David Farenthold's article about the human psychology of efforts to deal with climate change, cited in my previous post, also has considerable relevance to the ongoing efforts to reform health care and health insurance. In this arena too, the 40+ million uninsured have few advocates because for the rest of us, it's a problem that affects someone else. Many are tempted to think that the burgeoning cost of health care too is something that will happen to somebody else at some other (future) time, but that's a little less certain. Crippling costs are here now, and unchecked, they can easily affect most of us during our lifetimes.

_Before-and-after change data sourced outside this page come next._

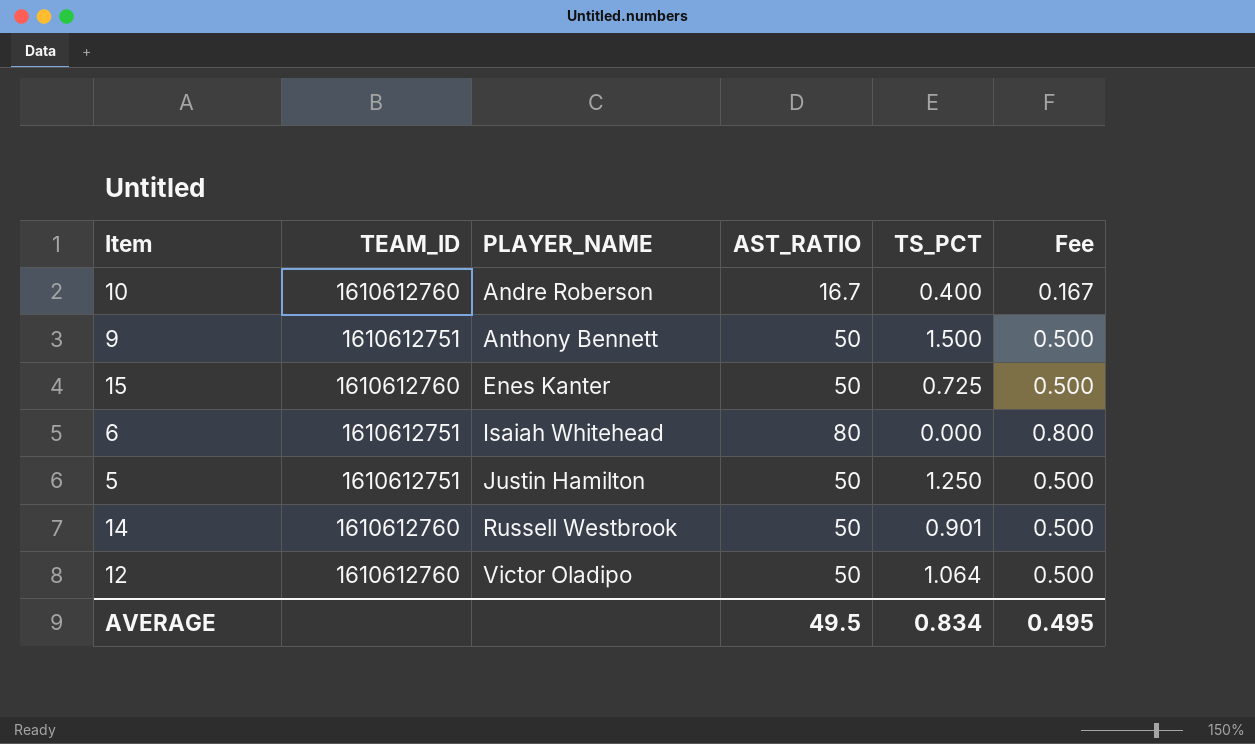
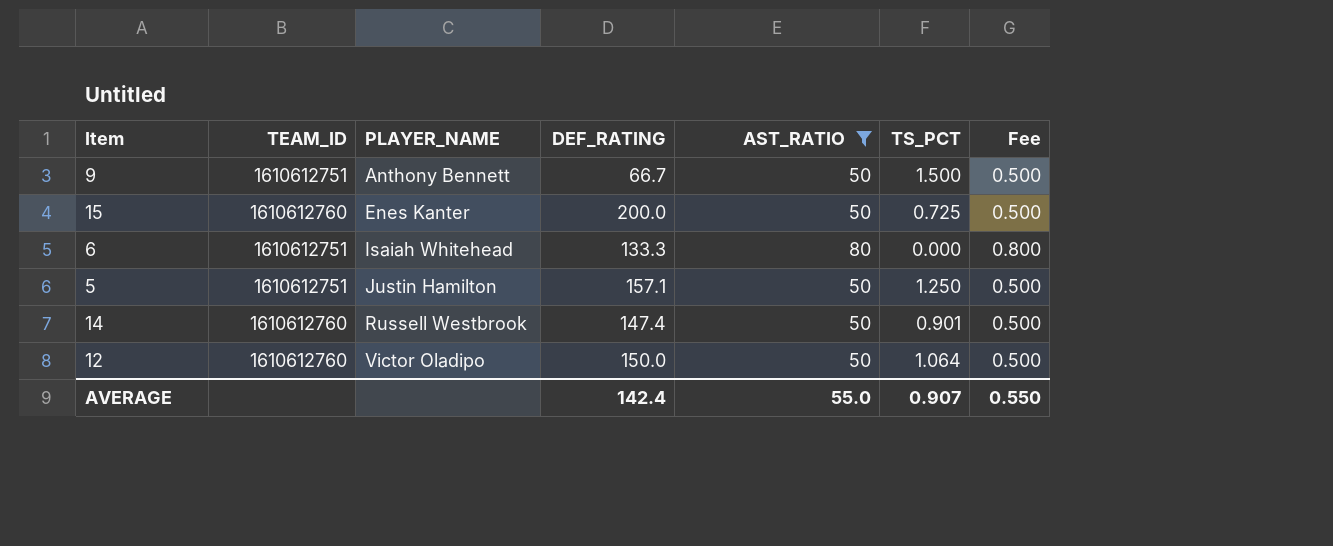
filter: none -> AST_RATIO != 16.7
column DEF_RATING | position: none -> 4
AVERAGE | AST_RATIO: 49.5 -> 55.0
AVERAGE | TS_PCT: 0.834 -> 0.907
AVERAGE | Fee: 0.495 -> 0.550

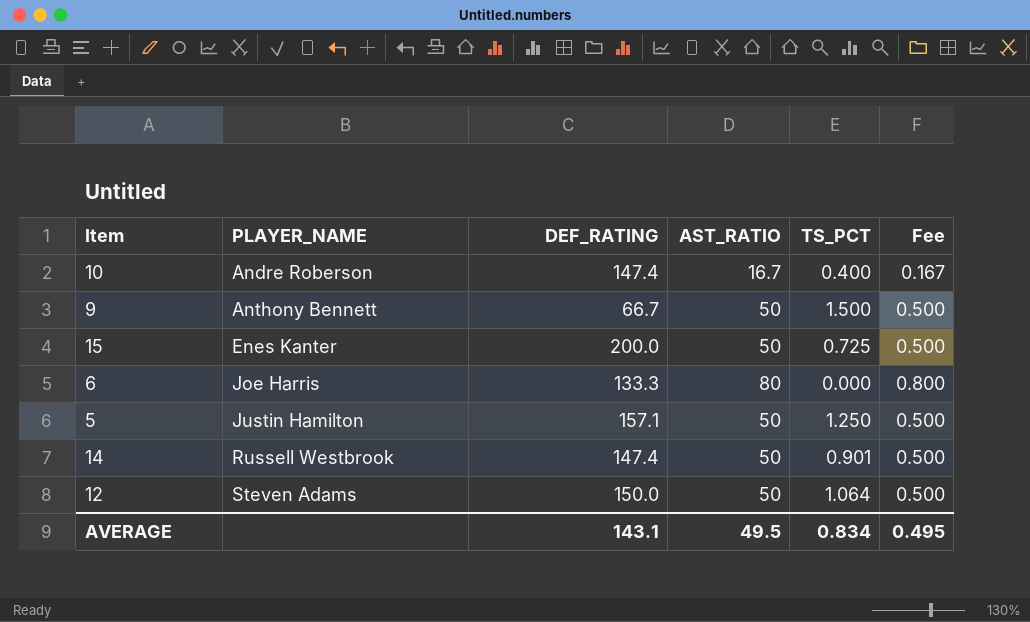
filter: AST_RATIO != 16.7 -> none
column TEAM_ID | position: 2 -> none
6 | PLAYER_NAME: Isaiah Whitehead -> Joe Harris
12 | PLAYER_NAME: Victor Oladipo -> Steven Adams
AVERAGE | DEF_RATING: 142.4 -> 143.1
AVERAGE | AST_RATIO: 55.0 -> 49.5
AVERAGE | TS_PCT: 0.907 -> 0.834
AVERAGE | Fee: 0.550 -> 0.495

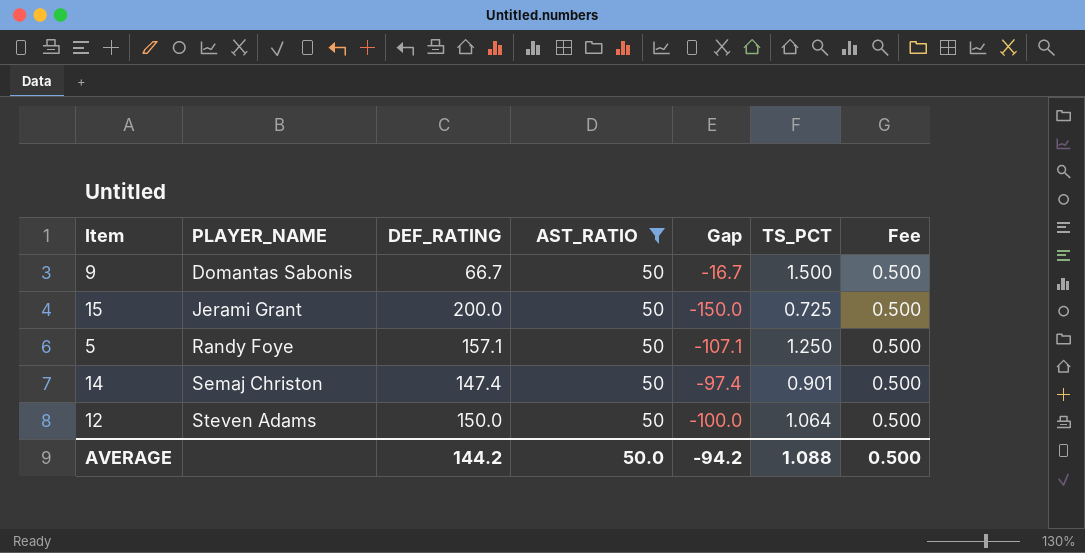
filter: none -> AST_RATIO = 50
column Gap | formula: none -> [AST_RATIO] - [DEF_RATING]
9 | PLAYER_NAME: Anthony Bennett -> Domantas Sabonis
15 | PLAYER_NAME: Enes Kanter -> Jerami Grant
5 | PLAYER_NAME: Justin Hamilton -> Randy Foye
14 | PLAYER_NAME: Russell Westbrook -> Semaj Christon
AVERAGE | DEF_RATING: 143.1 -> 144.2
AVERAGE | AST_RATIO: 49.5 -> 50.0
AVERAGE | TS_PCT: 0.834 -> 1.088
AVERAGE | Fee: 0.495 -> 0.500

Elsewhere , Ezra Klein claims that lower health care costs always mean higher wages, and that employer-provided health care is not so much a "benefit" as a wage deduction. If consumers could see their employer's health care plan "costs" them (by having it shown on their pay stubs, for example), they'd be more likely to consider costs in choosing plans.

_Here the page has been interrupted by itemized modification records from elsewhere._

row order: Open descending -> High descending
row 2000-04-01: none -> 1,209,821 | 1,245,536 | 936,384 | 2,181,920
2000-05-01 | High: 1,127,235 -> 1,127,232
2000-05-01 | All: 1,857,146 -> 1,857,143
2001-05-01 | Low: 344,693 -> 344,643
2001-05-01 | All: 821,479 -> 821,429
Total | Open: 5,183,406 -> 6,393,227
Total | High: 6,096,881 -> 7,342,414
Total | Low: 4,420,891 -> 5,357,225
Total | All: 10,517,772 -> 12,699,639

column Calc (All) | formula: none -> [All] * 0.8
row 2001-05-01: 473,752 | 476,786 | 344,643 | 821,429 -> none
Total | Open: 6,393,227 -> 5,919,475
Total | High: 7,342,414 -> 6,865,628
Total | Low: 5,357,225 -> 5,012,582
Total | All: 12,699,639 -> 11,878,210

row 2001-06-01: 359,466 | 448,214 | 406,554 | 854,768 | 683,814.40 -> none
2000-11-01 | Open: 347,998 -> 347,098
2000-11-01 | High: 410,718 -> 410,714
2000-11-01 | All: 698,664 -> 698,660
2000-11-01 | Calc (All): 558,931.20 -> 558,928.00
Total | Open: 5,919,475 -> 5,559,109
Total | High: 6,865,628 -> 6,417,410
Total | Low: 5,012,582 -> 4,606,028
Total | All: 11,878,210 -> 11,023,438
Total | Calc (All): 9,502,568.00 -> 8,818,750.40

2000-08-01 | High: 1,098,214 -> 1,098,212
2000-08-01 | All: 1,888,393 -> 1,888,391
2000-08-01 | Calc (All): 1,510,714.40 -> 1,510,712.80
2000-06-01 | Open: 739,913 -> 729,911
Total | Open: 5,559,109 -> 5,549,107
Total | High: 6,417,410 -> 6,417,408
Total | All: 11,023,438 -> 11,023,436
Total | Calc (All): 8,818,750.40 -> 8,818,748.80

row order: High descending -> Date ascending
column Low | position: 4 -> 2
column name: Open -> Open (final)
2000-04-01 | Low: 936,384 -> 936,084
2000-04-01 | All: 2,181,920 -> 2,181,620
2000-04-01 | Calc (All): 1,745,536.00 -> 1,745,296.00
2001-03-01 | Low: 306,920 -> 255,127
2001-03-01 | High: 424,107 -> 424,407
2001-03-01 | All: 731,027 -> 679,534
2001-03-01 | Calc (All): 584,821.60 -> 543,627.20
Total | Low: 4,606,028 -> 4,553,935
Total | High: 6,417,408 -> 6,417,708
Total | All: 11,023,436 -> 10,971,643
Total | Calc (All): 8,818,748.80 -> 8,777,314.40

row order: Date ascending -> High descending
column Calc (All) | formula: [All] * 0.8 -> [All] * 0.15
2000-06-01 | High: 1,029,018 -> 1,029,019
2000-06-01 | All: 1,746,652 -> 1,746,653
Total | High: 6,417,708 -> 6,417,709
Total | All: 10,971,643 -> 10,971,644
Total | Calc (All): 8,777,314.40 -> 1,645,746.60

Both premises are flimsy. Many factors besides HMO costs drove the upward trend of incomes in the 1990's; besides, employers are just as likely to absorb any cost reductions as to pass them along to employees. Further, I believe that the reason more people don't shop price in an employer-provided insurance environment is that accepting the employer's plan is just a lot easier than the long, arduous task of sorting out the purposely confusing elements of a dozen or more different plans.
Still, there may be a nugget or two in Klein's idea that people need to be shown a link between the costs of their plans and their disposable income. Maybe that's the key (or one key) the psychologists are looking for -- a way to make clear to people that they face problems that do affect them directly and currently.